D’une façon générale, les aspects positifs prévalent sur les aspects négatifs car tant les chrétiens que les musulmans dans cette province du NTT ne sont pas des fanatiques. En cas de mariage mixte, les chrétiennes mariées à des musulmans se convertissent à l’islam et, généralement, les familles n’interviennent pas. Les musulmans au Timor occidental sont des modérés. A mes yeux, musulmans et chrétiens ici ont vécu et vivent toujours en bonne harmonie. Les émeutes de Kupang en novembre 1998 ont été rapidement circonscrites, grâce en partie à cette harmonie vraie et profonde. Les provocateurs n’ont pas réussi à fomenter de troubles supplémentaires. Je suis certain que Dieu nous conduit à la paix.
Vous avez été élu président de la Nahdlatul Ulama pour le Timor occidental. Qu’attendez-vous du président Abdurrahman Wahid, ancien président de la Nahdlatul Ulama ?
Je n’attends rien du président Wahid. En fait, les membres de la Nahdlatul Ulama n’attendent aucun traitement de faveur de la part du gouvernement. Toutes nos activités sont financées avec nos propres fonds. Avec l’élection de Gus Dur [surnom familier du président Wahid] à la présidence, nous avons plutôt la responsabilité morale d’avoir une attitude de tolérance. Si nous échouons en cela, le président sera le premier à nous en blâmer.
Quel est votre programme pour l’an 2000 ?
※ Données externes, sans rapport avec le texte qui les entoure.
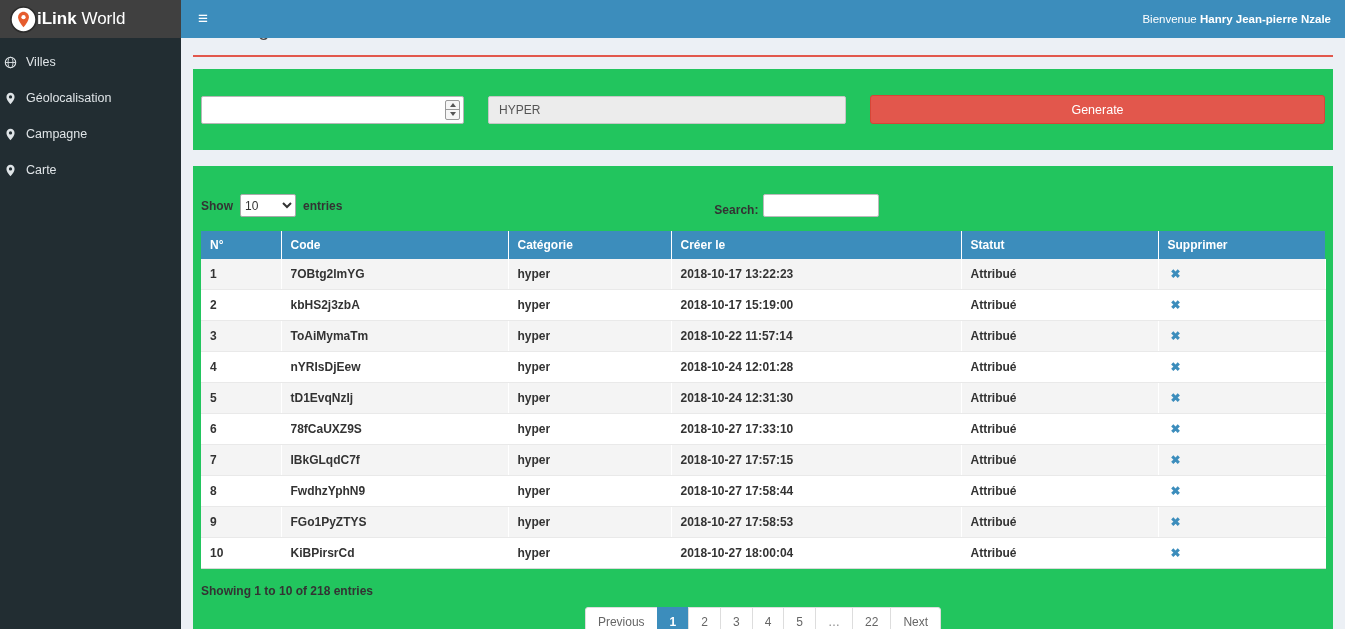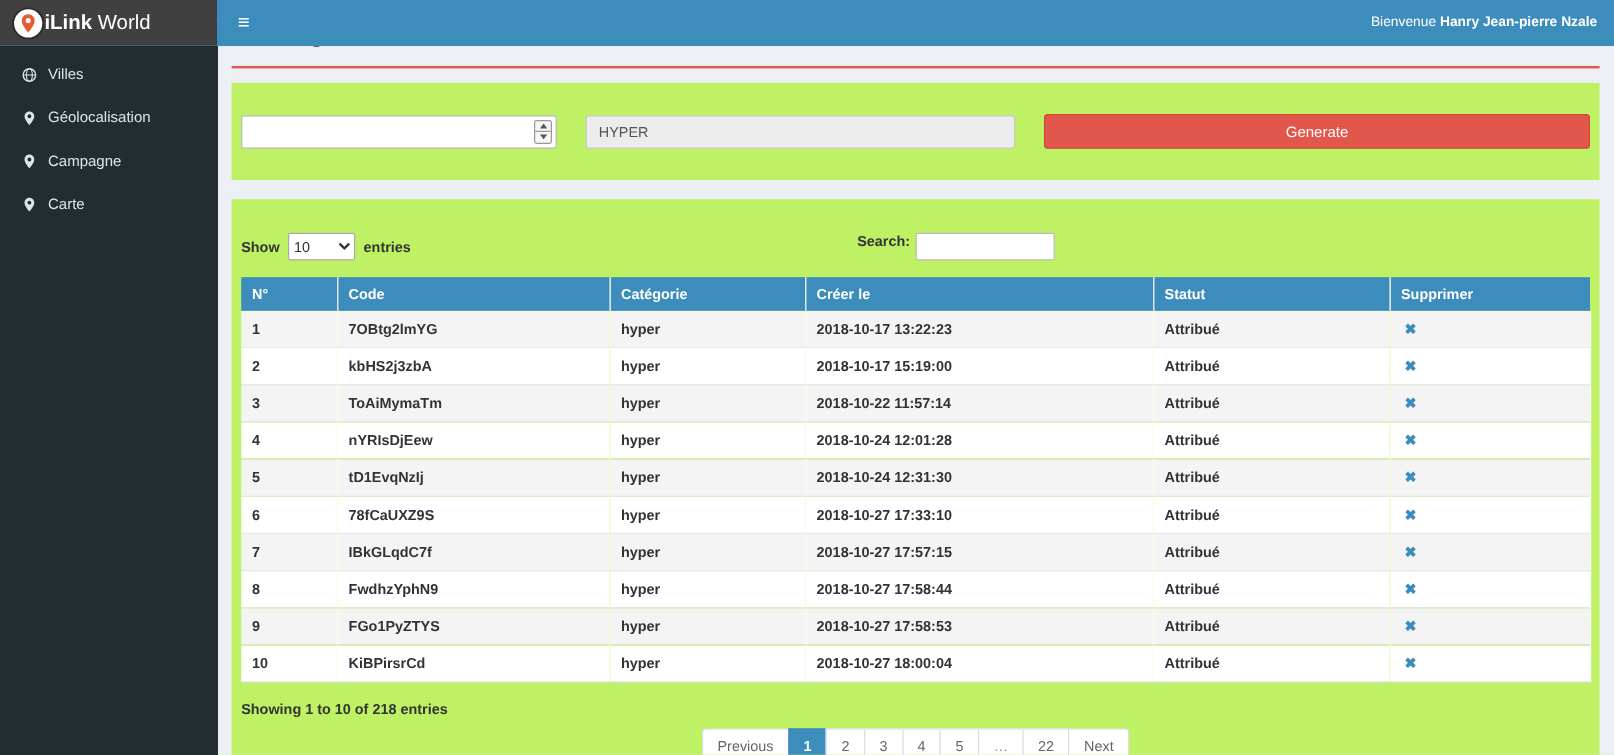--- a/index.html
+++ b/index.html
@@ -35,7 +35,7 @@
   .side-menu { padding-top: 6px; }
   .side-item {
     display: flex; align-items: center; gap: 9px;
-    height: 36px; padding-left: 14px;
+    height: 36px; 
     color: #dfe4e7; font-size: 12.5px; cursor: pointer;
     border-left: 3px solid transparent;
   }

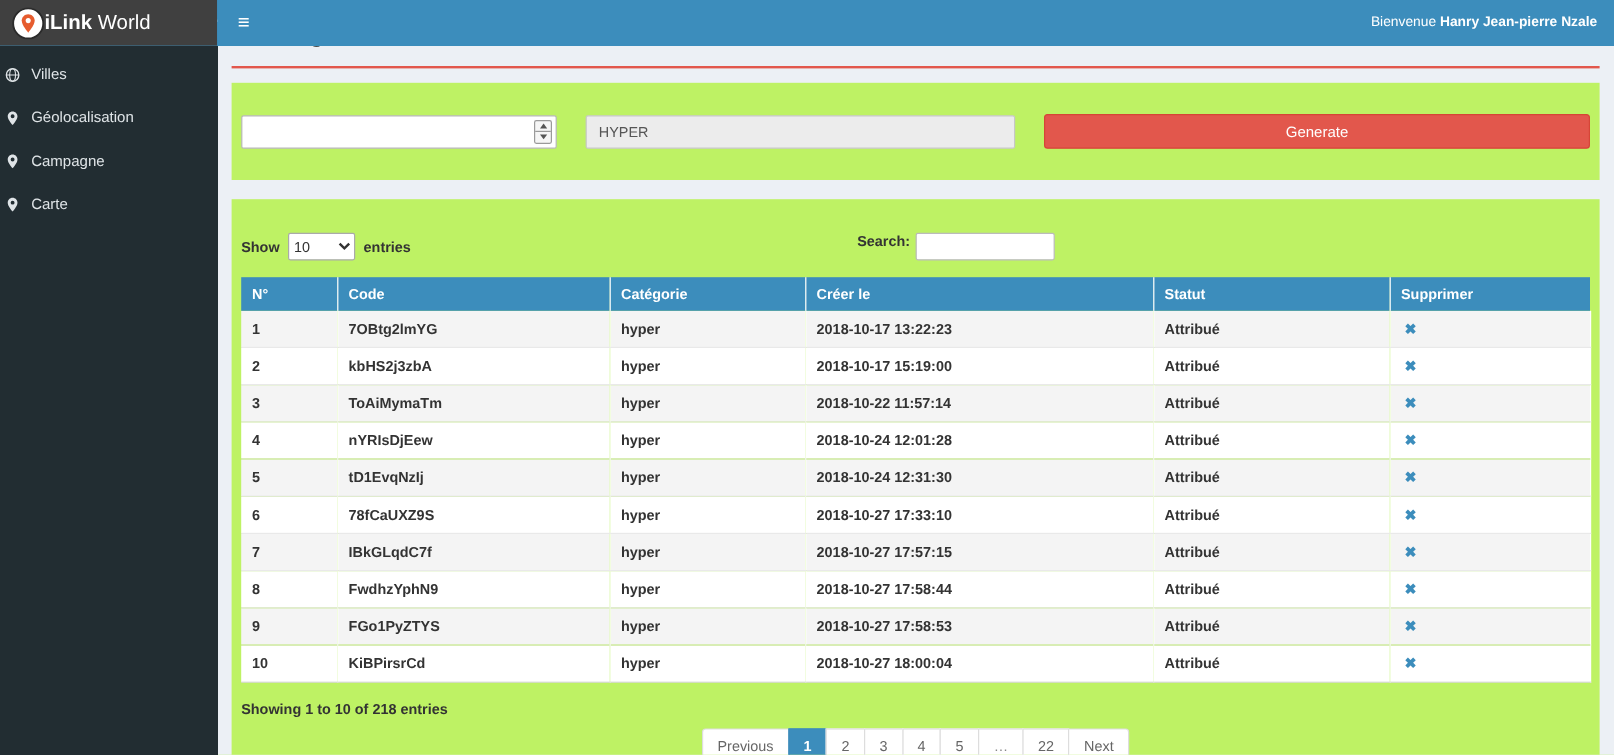--- a/index.html
+++ b/index.html
@@ -46,7 +46,7 @@
   .content { margin-left: 181px; padding: 14px 12px 0 12px; }
   .page-title { font-size: 20px; font-weight: 400; color: #4a4a4a; margin: 4px 0 0 2px; }
   hr.red-rule { border: 0; border-top: 2px solid #e2574c; margin-top: 14px; }
-  .panel { background: #bef264; }
+  .panel { background: #22c55e; }
   
   .form-panel { margin-top: 12px; padding: 26px 8px; display: flex; align-items: center; gap: 24px; }
   .num-wrap { position: relative; width: 263px; flex: 0 0 263px; }

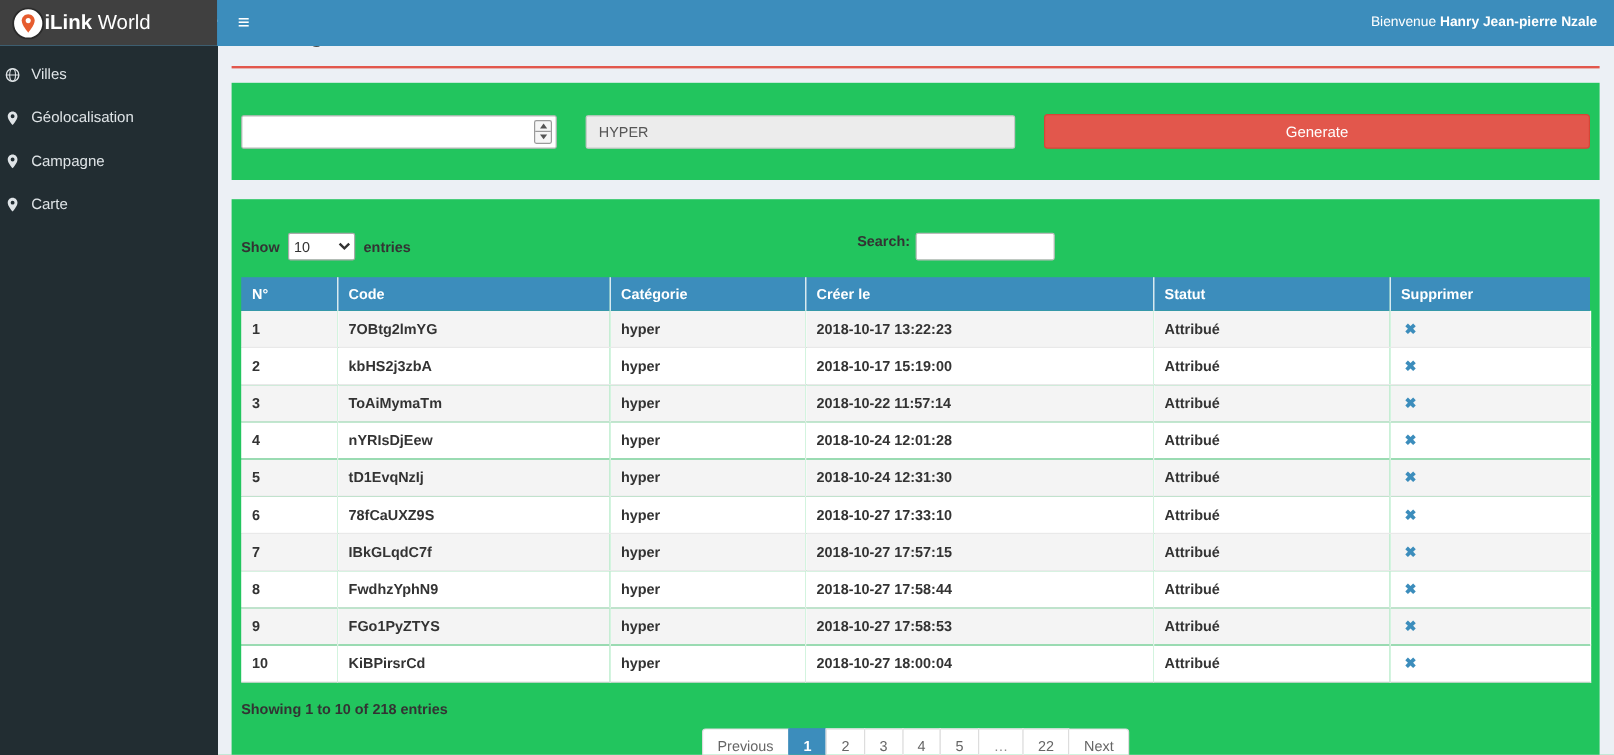--- a/index.html
+++ b/index.html
@@ -80,7 +80,7 @@
     width: 56px; height: 23px; font-size: 12px; font-family: inherit;
     border: 1px solid #aaa; border-radius: 2px; background: #fff; color: #333;
   }
-  .search-group { display: flex; align-items: flex-start; gap: 5px; margin-left: 372px; }
+  .search-group { display: flex; align-items: flex-end; gap: 5px; margin-left: 372px; }
   .search-input {
     width: 116px; height: 23px; border: 1px solid #bbb; border-radius: 2px;
     font-size: 12px; padding: 2px 6px; font-family: inherit;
J’ai été élu à la tête de la branche ouest-timoraise de la Nahdlatul Ulama pour la période 1999-2004. Dans notre programme, nous avons mis l’accent sur l’intériorisation des enseignements vrais de l’islam. Nous souhaitons aussi maintenir la paix et l’harmonie avec les personnes des autres religions. Les rencontres interreligieuses font partie de notre programme. Nous nous efforçons enfin à propager l’islam par un témoignage de vie islamique. Nous ne voulons pas manipuler les gens pour les amener à se convertir à l’islam. Dans ce nouveau millénaire, nous souhaitons être de bons citoyens et de bons musulmans.